What the task asks » Exactly the lines from the line containing "Grey dog stairs pet - dog, 2/3/4: 2 -> 3" through the last line of the entries below should appear in the answer, reproduced verbatim.

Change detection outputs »
***

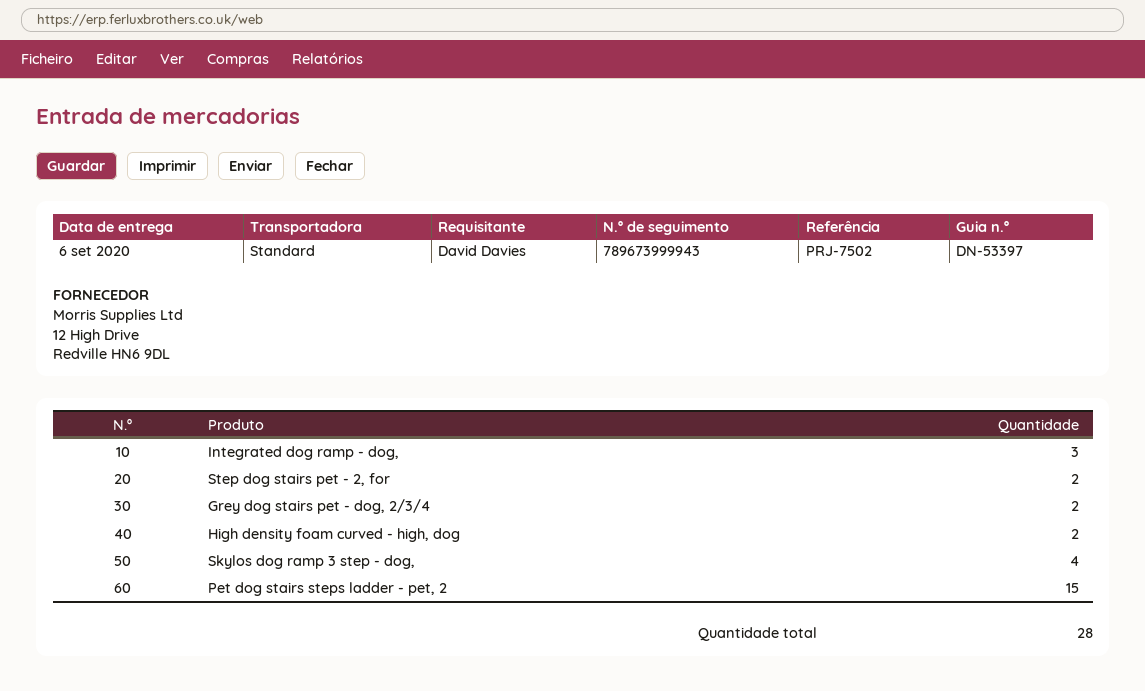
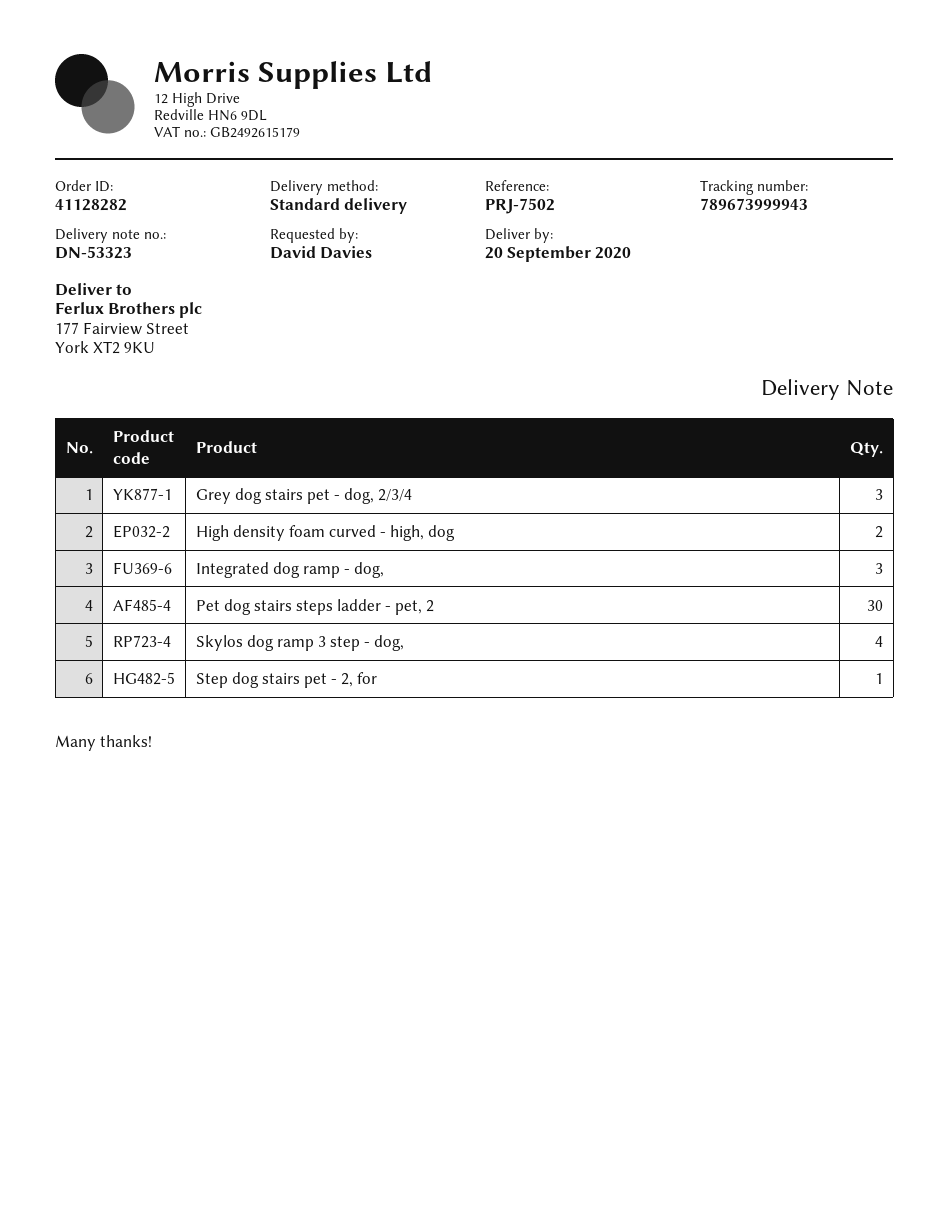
delivery note number: DN-53397 -> DN-53323
delivery date: 2020-09-06 -> 2020-09-20
Step dog stairs pet - 2, for: 2 -> 1
Grey dog stairs pet - dog, 2/3/4: 2 -> 3
Pet dog stairs steps ladder - pet, 2: 15 -> 30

***

Answer »
Grey dog stairs pet - dog, 2/3/4: 2 -> 3
Pet dog stairs steps ladder - pet, 2: 15 -> 30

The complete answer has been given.